• Task to complete
Reproduce every entry below exactly, minus the pictures.

-- Provided entries follows --

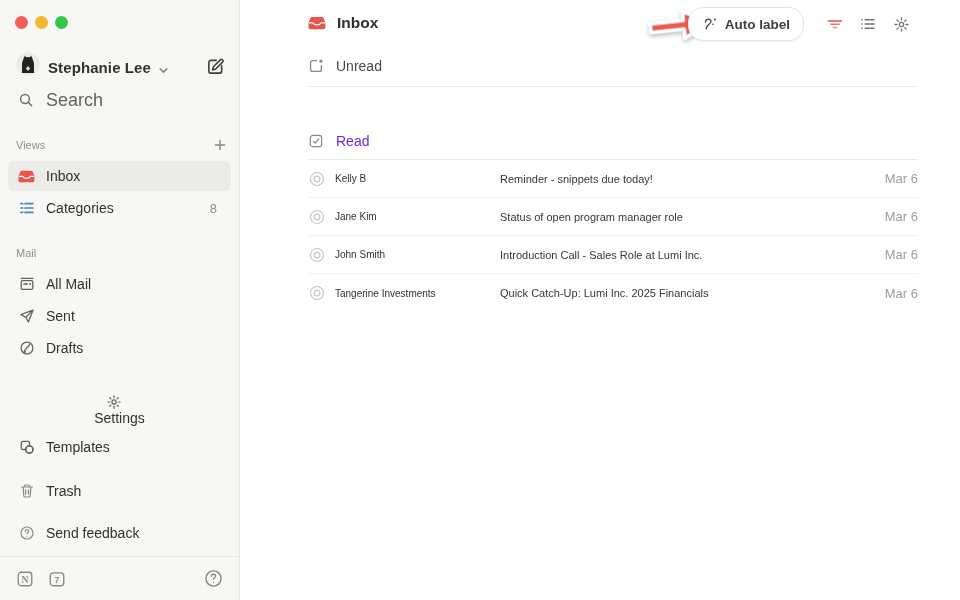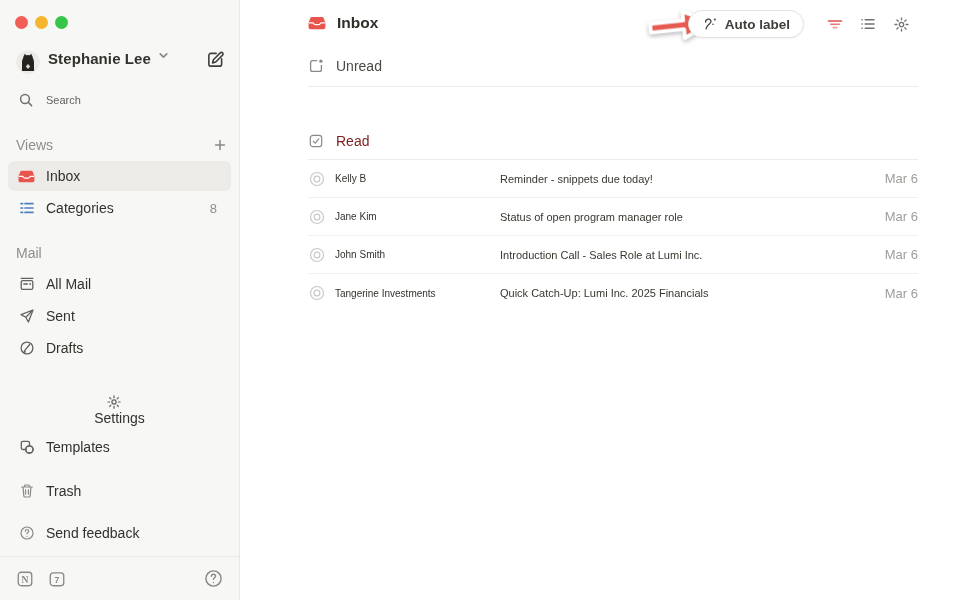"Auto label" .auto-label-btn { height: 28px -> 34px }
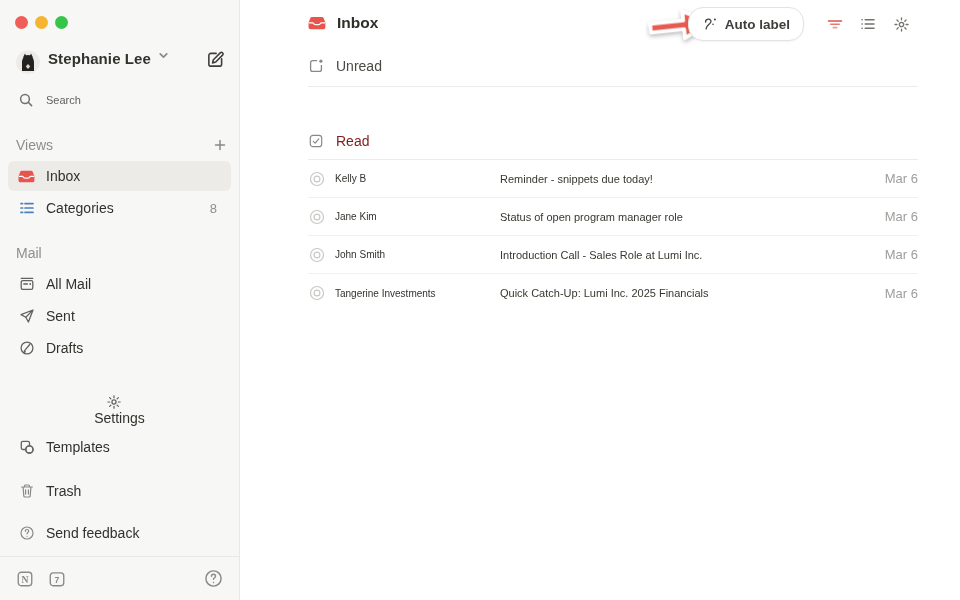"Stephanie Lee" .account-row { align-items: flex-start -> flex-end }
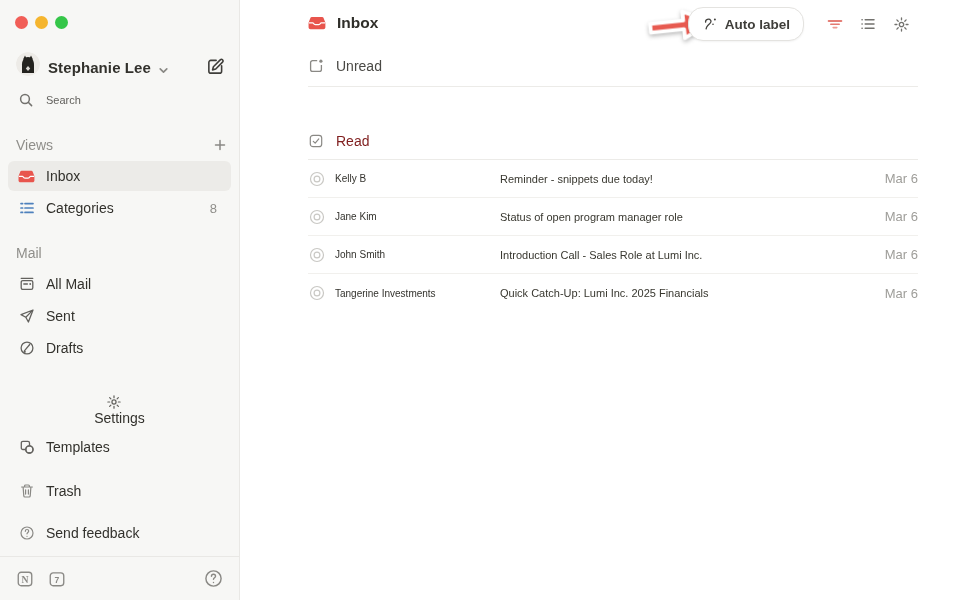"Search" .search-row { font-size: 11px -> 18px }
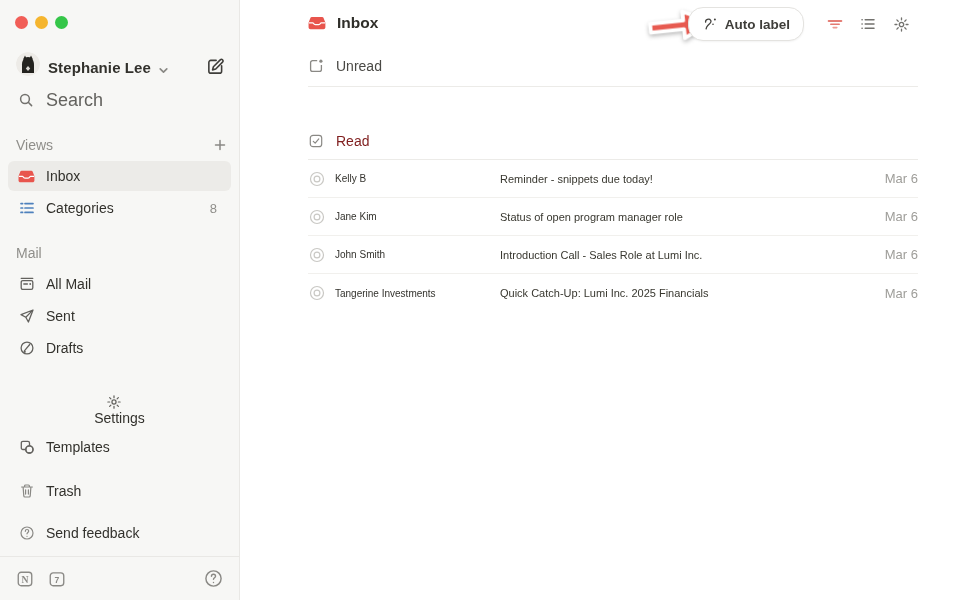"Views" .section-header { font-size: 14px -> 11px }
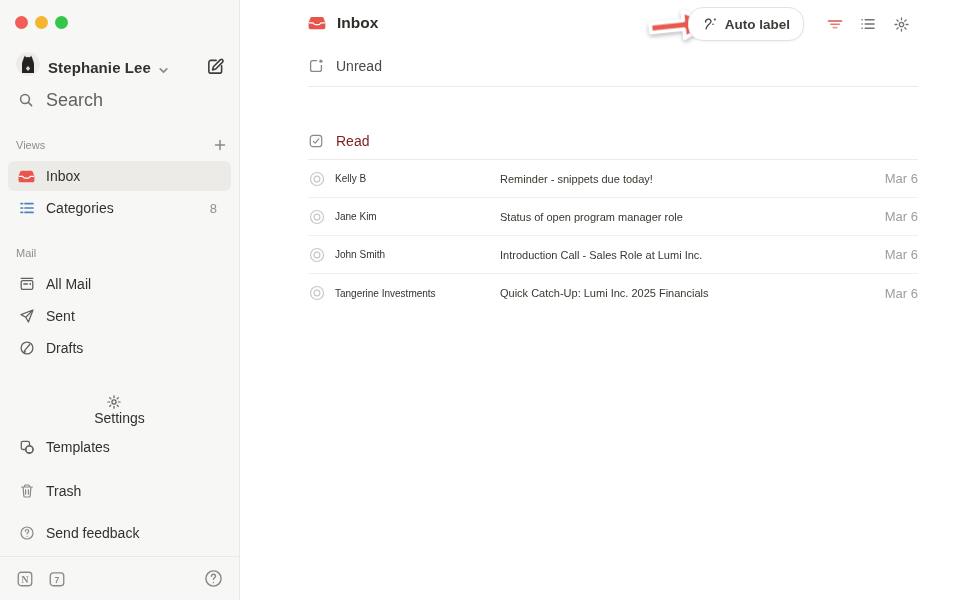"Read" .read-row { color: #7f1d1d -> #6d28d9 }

-- Provided entries concluded --

• Finished task
"Auto label" .auto-label-btn { height: 28px -> 34px }
"Stephanie Lee" .account-row { align-items: flex-start -> flex-end }
"Search" .search-row { font-size: 11px -> 18px }
"Views" .section-header { font-size: 14px -> 11px }
"Read" .read-row { color: #7f1d1d -> #6d28d9 }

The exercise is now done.